- **DIRECTIONS**: Could you restate the entries below word for word and leave the images out?

Revision tracking records
|---|

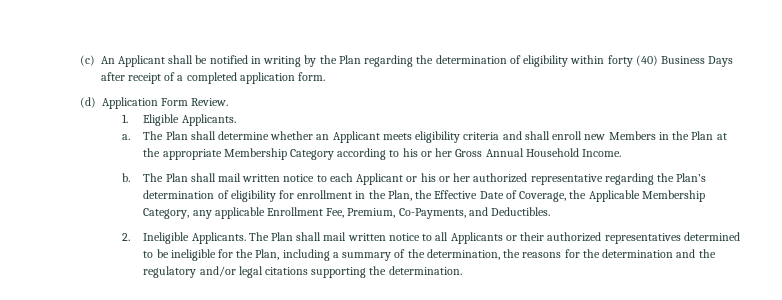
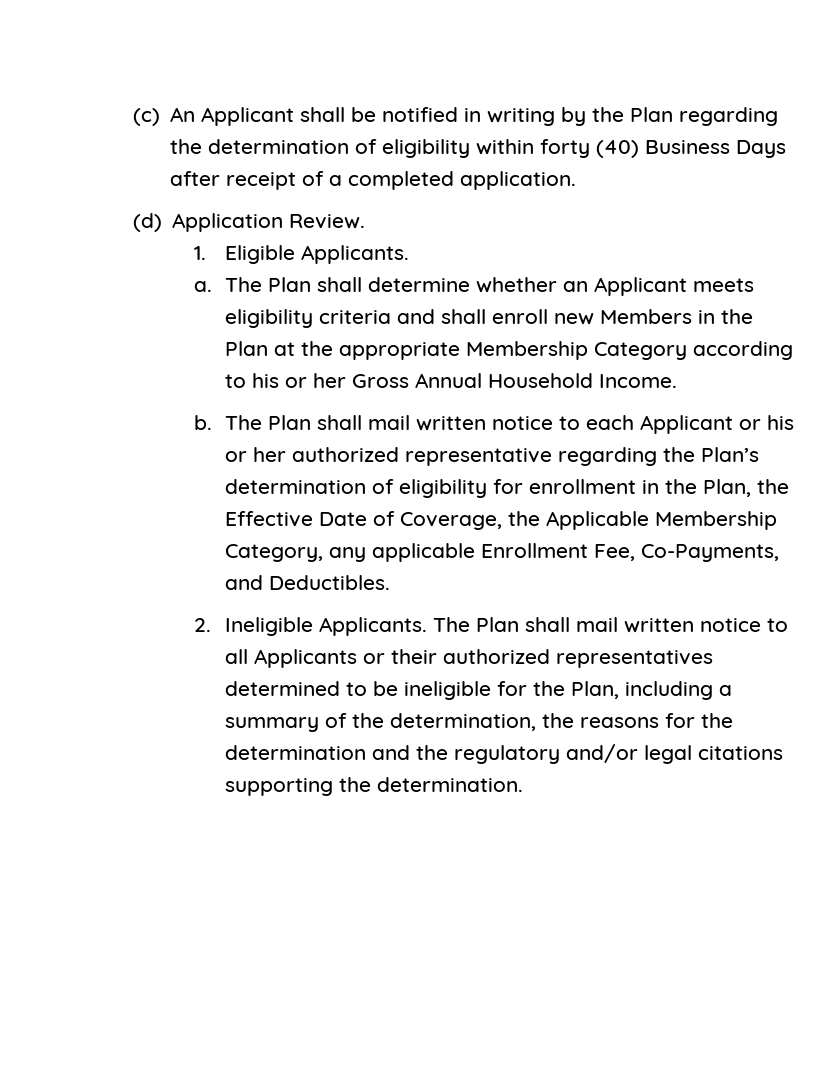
- (c) An Applicant shall be notified in writing by the Plan regarding the determination of eligibility within forty (40) Business Days after receipt of a completed application form.
+ (c) An Applicant shall be notified in writing by the Plan regarding the determination of eligibility within forty (40) Business Days after receipt of a completed application.
- (d) Application Form Review.
+ (d) Application Review.
- The Plan shall mail written notice to each Applicant or his or her authorized representative regarding the Plan’s determination of eligibility for enrollment in the Plan, the Effective Date of Coverage, the Applicable Membership Category, any applicable Enrollment Fee, Premium, Co-Payments, and Deductibles.
+ The Plan shall mail written notice to each Applicant or his or her authorized representative regarding the Plan’s determination of eligibility for enrollment in the Plan, the Effective Date of Coverage, the Applicable Membership Category, any applicable Enrollment Fee, Co-Payments, and Deductibles.

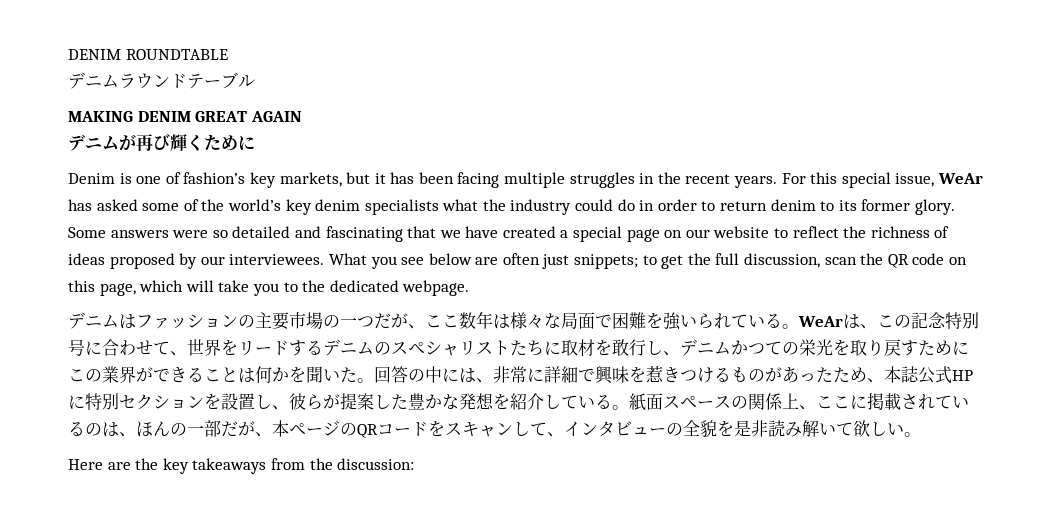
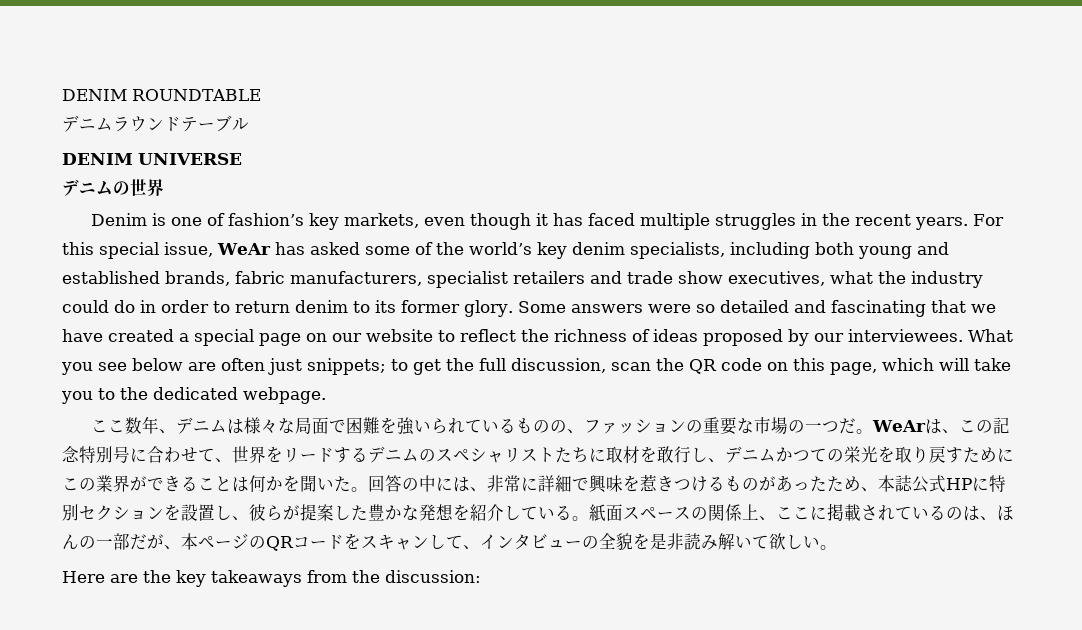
- MAKING DENIM GREAT AGAIN
- デニムが再び輝くために
+ DENIM UNIVERSE
+ デニムの世界
- Denim is one of fashion’s key markets, but it has been facing multiple struggles in the recent years.
+ Denim is one of fashion’s key markets, even though it has faced multiple struggles in the recent years.
- For this special issue, WeAr has asked some of the world’s key denim specialists what the industry could do in order to return denim to its former glory.
+ For this special issue, WeAr has asked some of the world’s key denim specialists, including both young and established brands, fabric manufacturers, specialist retailers and trade show executives, what the industry could do in order to return denim to its former glory.
- デニムはファッションの主要市場の一つだが、ここ数年は様々な局面で困難を強いられている。
+ ここ数年、デニムは様々な局面で困難を強いられているものの、ファッションの重要な市場の一つだ。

|---|

- **TASK RESPONSE**:
- (c) An Applicant shall be notified in writing by the Plan regarding the determination of eligibility within forty (40) Business Days after receipt of a completed application form.
+ (c) An Applicant shall be notified in writing by the Plan regarding the determination of eligibility within forty (40) Business Days after receipt of a completed application.
- (d) Application Form Review.
+ (d) Application Review.
- The Plan shall mail written notice to each Applicant or his or her authorized representative regarding the Plan’s determination of eligibility for enrollment in the Plan, the Effective Date of Coverage, the Applicable Membership Category, any applicable Enrollment Fee, Premium, Co-Payments, and Deductibles.
+ The Plan shall mail written notice to each Applicant or his or her authorized representative regarding the Plan’s determination of eligibility for enrollment in the Plan, the Effective Date of Coverage, the Applicable Membership Category, any applicable Enrollment Fee, Co-Payments, and Deductibles.

- MAKING DENIM GREAT AGAIN
- デニムが再び輝くために
+ DENIM UNIVERSE
+ デニムの世界
- Denim is one of fashion’s key markets, but it has been facing multiple struggles in the recent years.
+ Denim is one of fashion’s key markets, even though it has faced multiple struggles in the recent years.
- For this special issue, WeAr has asked some of the world’s key denim specialists what the industry could do in order to return denim to its former glory.
+ For this special issue, WeAr has asked some of the world’s key denim specialists, including both young and established brands, fabric manufacturers, specialist retailers and trade show executives, what the industry could do in order to return denim to its former glory.
- デニムはファッションの主要市場の一つだが、ここ数年は様々な局面で困難を強いられている。
+ ここ数年、デニムは様々な局面で困難を強いられているものの、ファッションの重要な市場の一つだ。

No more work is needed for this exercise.